Thursday, January 28, 2010

Salinger

Dead at 91. I remain a fan, even of the late Glass Family stuff, even of "Hapworth 16, 1924." I actually have a hand-assembled, hand-photocopied collection of every single uncollected story, spiral-bound by Kinko's in the late '90s, before all that stuff could be read online. Most of them aren't very good, but a few are okay, and "Hapworth" is a real trip.

So is our curiosity about what the hell he's been doing for forty years going to be satisfied at last? Or will his obsessive privacy infect his descendents? Will the rumored notebooks and chest filled with finished novels be ritually destroyed in a massive bonfire over which his loved ones will roast his favorite health food items skewered on the end of maple twigs? Or will the publishing world get its way and embark on a decades-long fusillade of unedited garbage?

My hope of course is that he's been writing really good books and that we will get to read them. But a writer who shuns the supporting armature of editors and publishers rarely does very well on his own. We'll see. Or not.

6 comments:

5 Red Pandas said...

I'm still a fan as well. He was a flawed writer, and certainly a flawed person, but he could definitely write. I loved his dialogue the most.

I've had a long history with Salinger as a reader first.
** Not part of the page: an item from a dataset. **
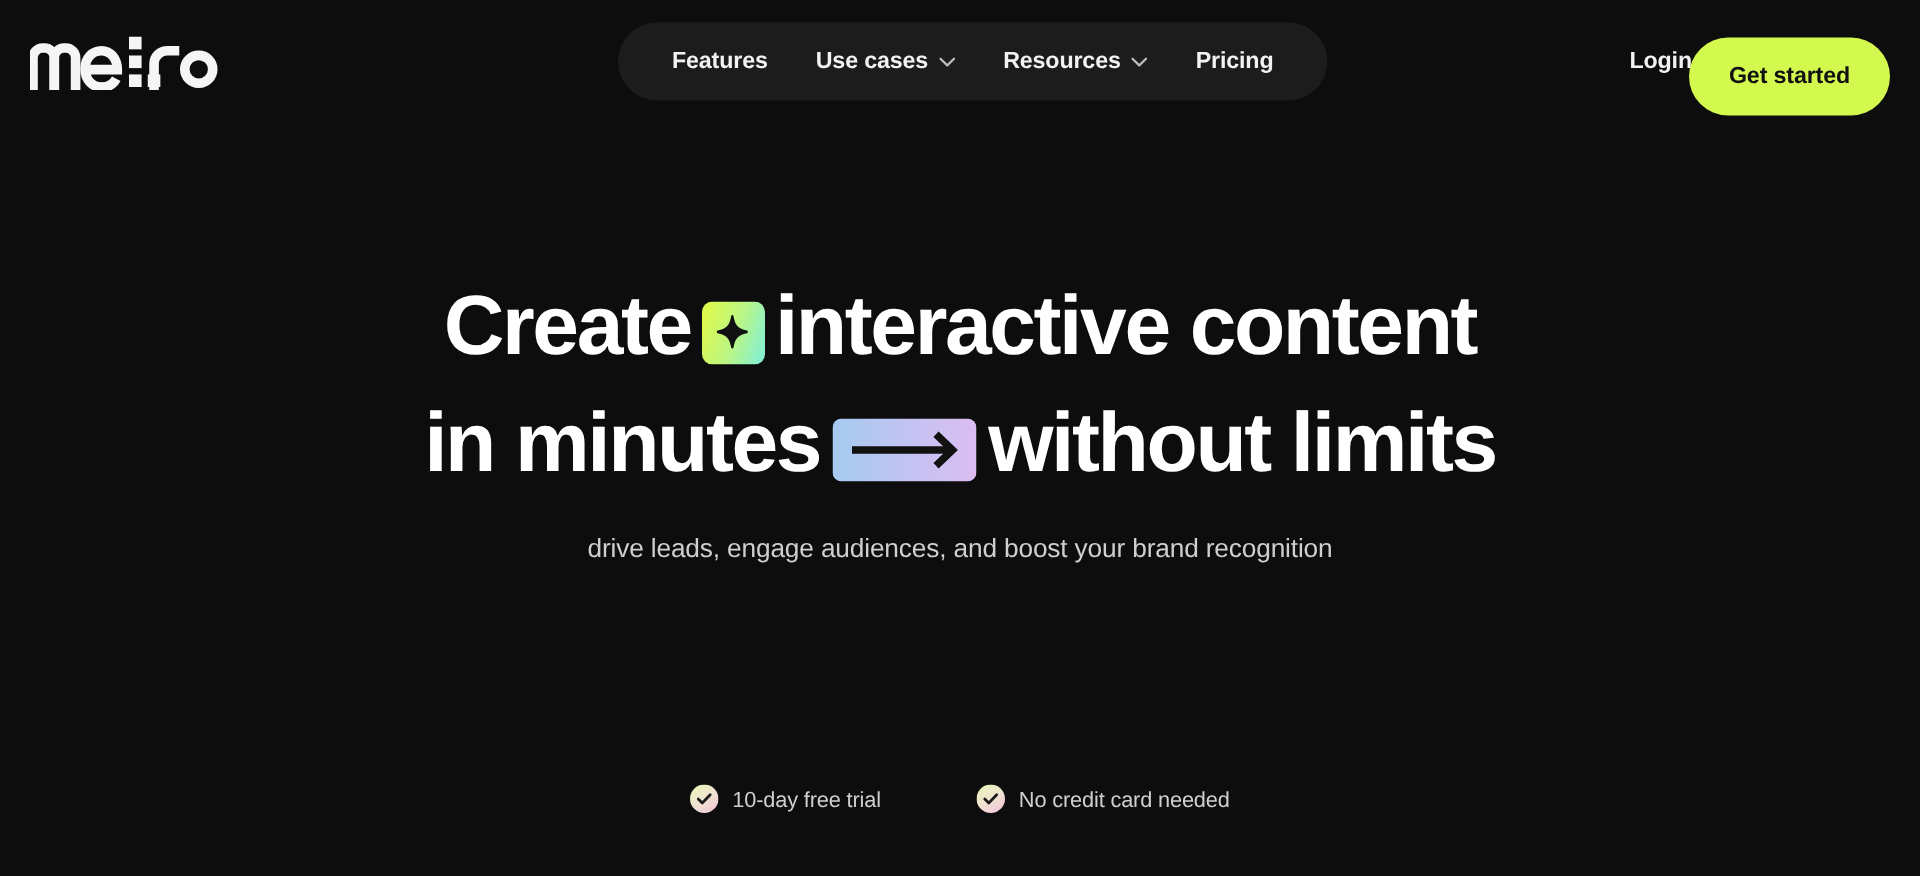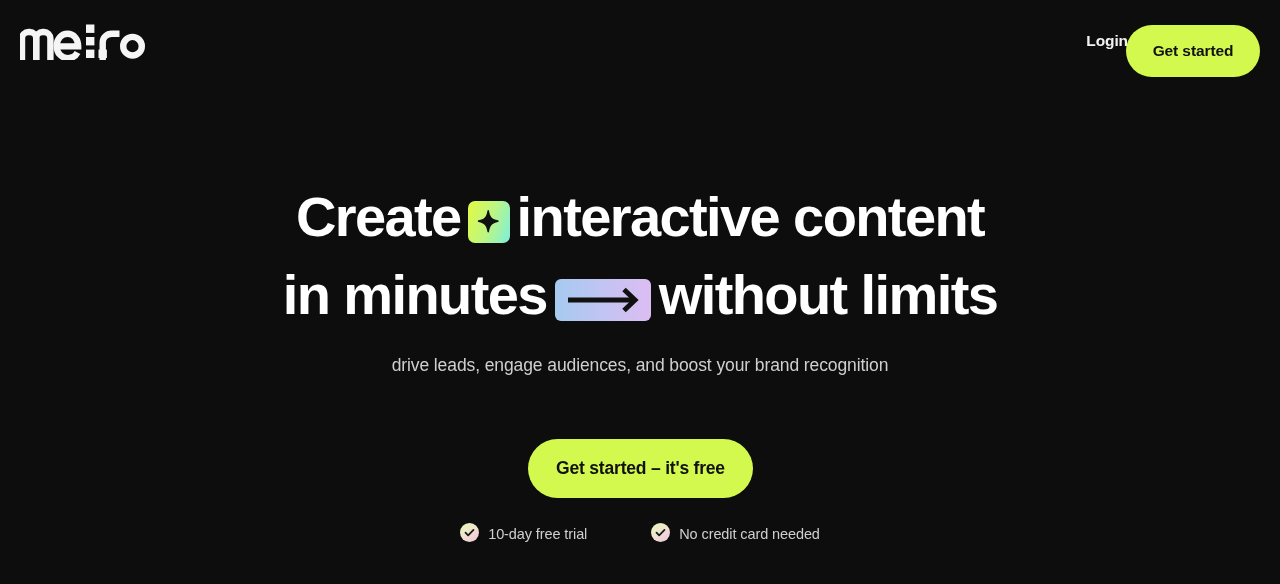"Features" nav.nav-pill { html: none -> <nav> <div> <span>Features</span> </div> <div> <span>Use cases</span> <svg> <path></path> </svg> </div> <div> <span>Resources</span> <svg> <path></path> </svg> </div> <div> <span>Pricing</span> </div> </nav> }
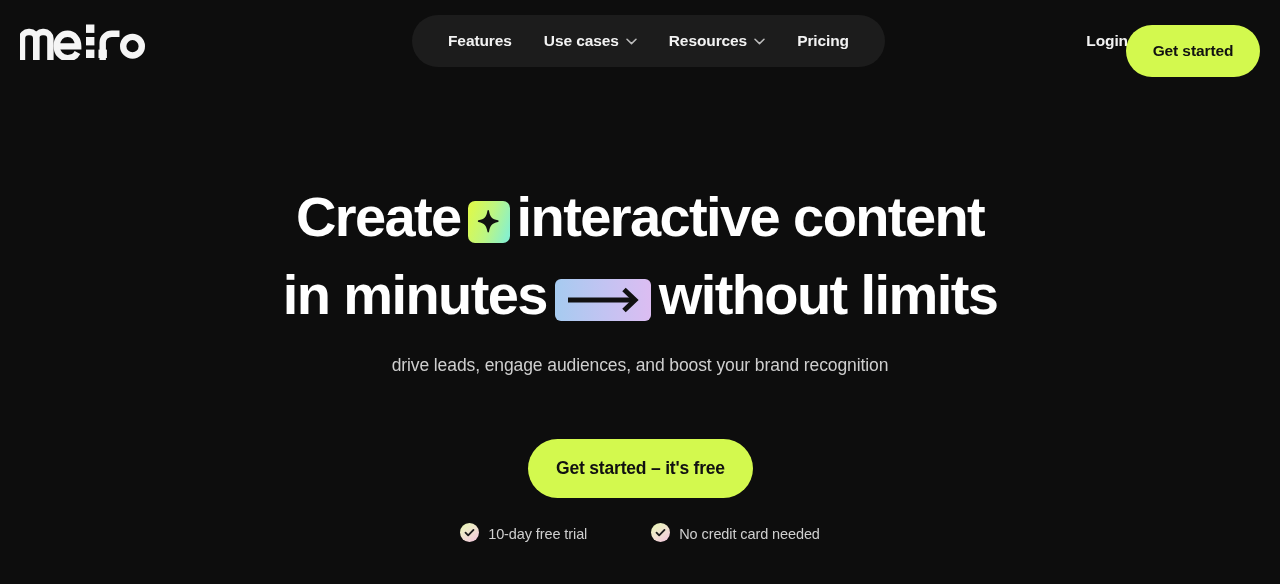"Get started – it's free" button.cta-main { html: <button>Get started – it's free</button> -> none }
Then I taught Catcher for two years to 10th graders in Harlem. What a trip! Some dug it, some didn't care, but the book always generated discussion, which wasn't always easy. My teaching copy is marked up and post-it noted to near tatters. I really worked that book! I also taught some of the short stories and didn't realize how truly strange they are until I tried teaching them.

I'm actually reading a silly, but fun, Lawrence Block book- Burglar in the Rye- which involves a bookseller/burglar who is asked to steal back a famous reclusive author's letters so that they won't go to auction. The timing is amazing, but also just evidence of Salinger's cultural reach and endurance.

I'm curious whether he actually wrote some good books or whether they were just self-indulgent exercises. His children have some difficult decisions ahead of them and I don't envy them.

R.I.P. Mr. Salinger. Here's one librarian saddened by your passing.

rmellis said...

Somehow I didn't think it would happen this way. I thought he would give in and publish first. Or something.

I'm DYING to know what he's been up to these past decades.

AltSung said...

First Erich Segal, and then Robert B. Parker, and now J.D. Salinger. They come in threes!

He captured the kid voice better than anyone. And 5 Red Pandas, I totally hear you re: dialogue -- that story, "Pretty Mouth and Green My Eyes," is probably one of the best examples.

Hope said...

John and Rhian, sounds like you need a road trip to Cornish, NH. Let me know when you land! Ha ha.

GFS3 said...

Here's hoping that his writing desk contains treasures of beautifully written prose that will put "Catcher in the Rye" to shame.

Steven317 said...

That we will, or won't.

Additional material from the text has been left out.